Mısır Çarşısı’ndaki patlama 9 Temmuz 1998’de meydana gelmişti.
Bir “kan davası” gibi 13 yıldır Pınar Selek’in peşini bırakmayan yargılama sürecini özetlemek için 1997 yılına uzanmak gerekiyor:
“Genç bir sosyolog ve aktivist olarak sokak çocukları, travestiler gibi toplumun dışlanan kesimleriyle ilgilenen, Kürt sorunuyla ilgili araştırmalar yapan Selek, 11 Temmuz 1998’de Emniyet Müdürlüğü’nce gözaltına alındı. Ağır işkence gördü. Araştırmasına el konuldu. İçeriği doğru olmayan sahte tutanaklar düzenlendi. Tutanaklarda, patlayıcı madde imalinde kullanılan malzemeler, sokak çocukları için kurduğu atölyede bulunmuş gibi yansıtıldı.

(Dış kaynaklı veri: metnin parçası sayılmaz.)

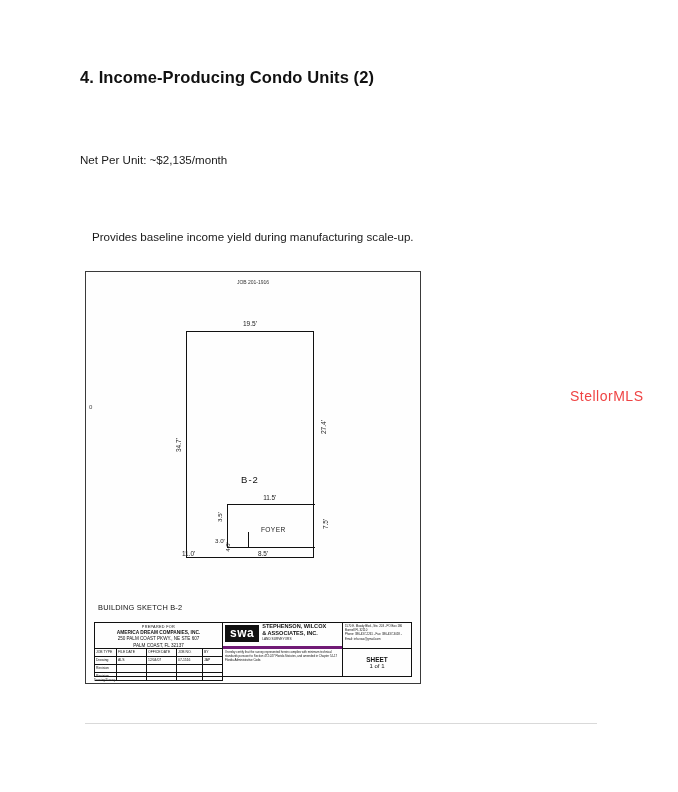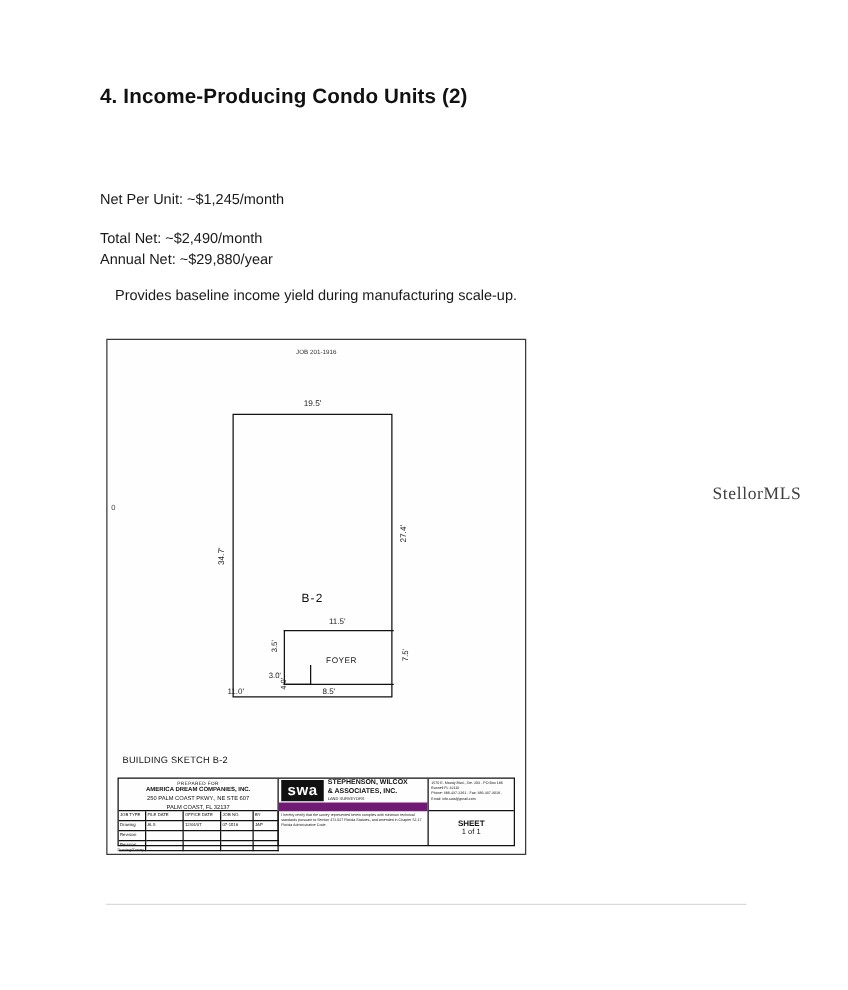--- a/index.html
+++ b/index.html
@@ -352,7 +352,7 @@
 
 
   <div class="body-block blk2">
-    <div>Net Per Unit: ~$1,245/month</div>
+    <div>Net Per Unit: ~$2,135/month</div>
   </div>
 
   <div class="body-block blk3">

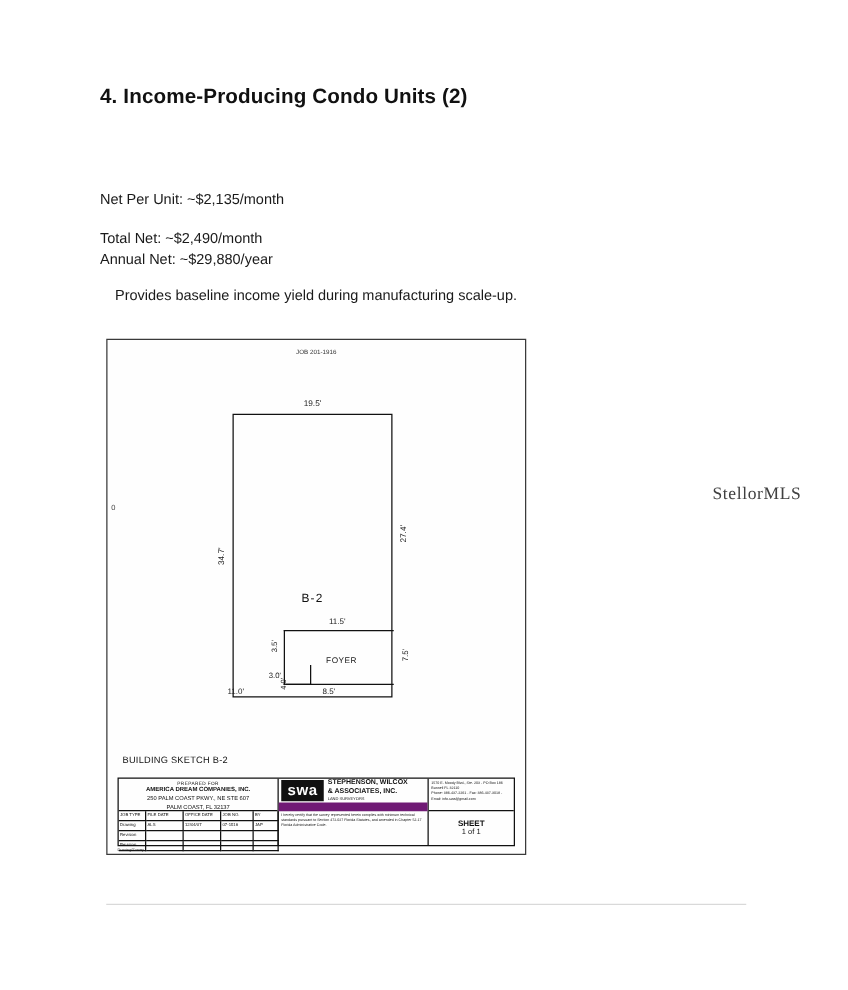--- a/index.html
+++ b/index.html
@@ -355,10 +355,6 @@
     <div>Net Per Unit: ~$2,135/month</div>
   </div>
 
-  <div class="body-block blk3">
-    <div>Total Net: ~$2,490/month</div>
-    <div>Annual Net: ~$29,880/year</div>
-  </div>
 
   <div class="body-block blk4">
     <div>Provides baseline income yield during manufacturing scale-up.</div>

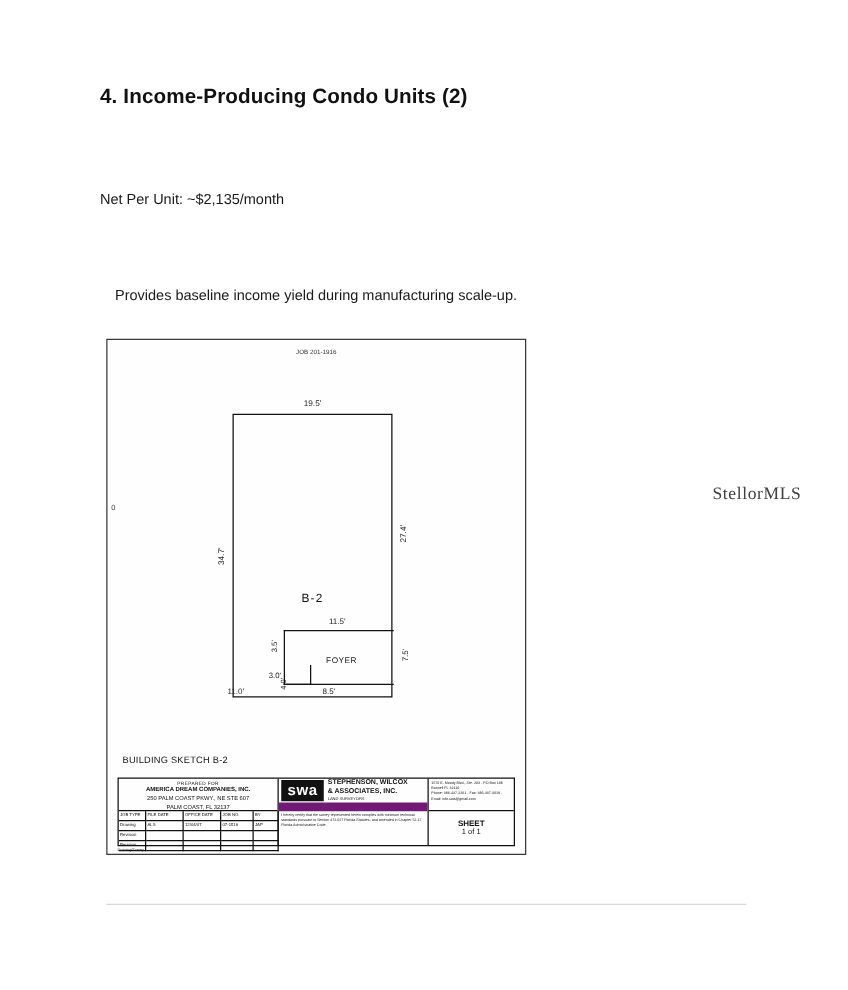--- a/index.html
+++ b/index.html
@@ -330,9 +330,9 @@
     left: 570px;
     top: 388px;
     font-size: 14px;
-    color: #404040;
+    color: #ef4444;
     letter-spacing: 0.5px;
-    font-family: Liberation Serif, serif;
+    font-family: Liberation Sans, sans-serif;
   }
   .bottom-rule {
     position: absolute;

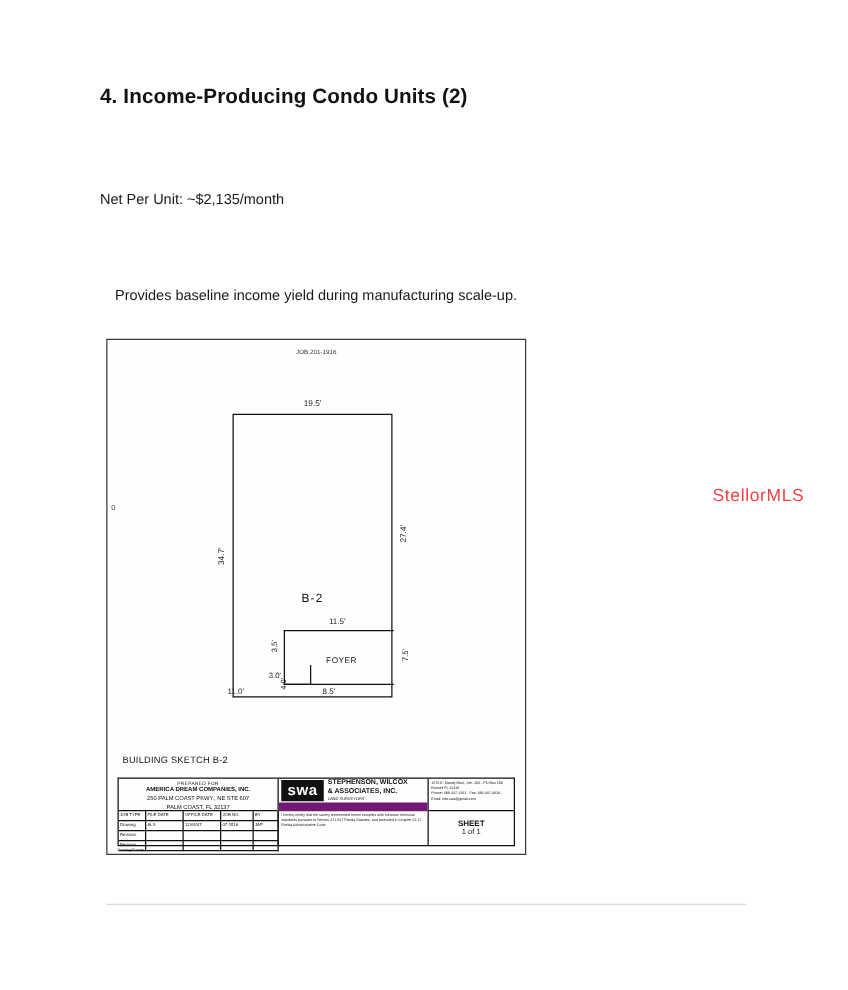--- a/index.html
+++ b/index.html
@@ -264,10 +264,10 @@
   }
   .tb-logo-row {
     height: 26px;
-    border-bottom: 7px solid #701a75;
-    box-sizing: border-box;
-    display: flex;
-    align-items: center;
+    border-bottom: 3px solid #701a75;
+    box-sizing: border-box;
+    display: flex;
+    align-items: flex-start;
   }
   .swa-logo {
     background: #111;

Ümraniye Cezaevi’nde tutukluyken, bir buçuk ay önce meydana gelmiş Mısır Çarşısı patlaması ile ilişkilendirildiğini televizyon ekranlarından öğrendi.
Oysa 9 Temmuz 1998’de meydana gelen Mısır Çarşısı patlamasından 2 gün sonra ve patlama ile ilgili geniş çaplı soruşturmanın yapıldığı bir süreçte gözaltına alınan Pınar Selek’e, patlama ile ilgili tek bir soru dahi sorulmamıştı. Bu durum, Pınar Selek’in üzerine yıkılmak istenen bir komployla karşı karşıya olduğunu bir kez daha ortaya çıkarmaktaydı.
Polis olay yeri raporlarında ‘Bombaya ait herhangi bir bulgu yok’ dendi. Suçlamaya tek dayanak olarak örgüt üyesi Abdülmecit Öztürk’ün ‘Mısır Çarşısı’na Pınar Selek ile bomba koyduk’ şeklindeki polis ifadesi gösterildi.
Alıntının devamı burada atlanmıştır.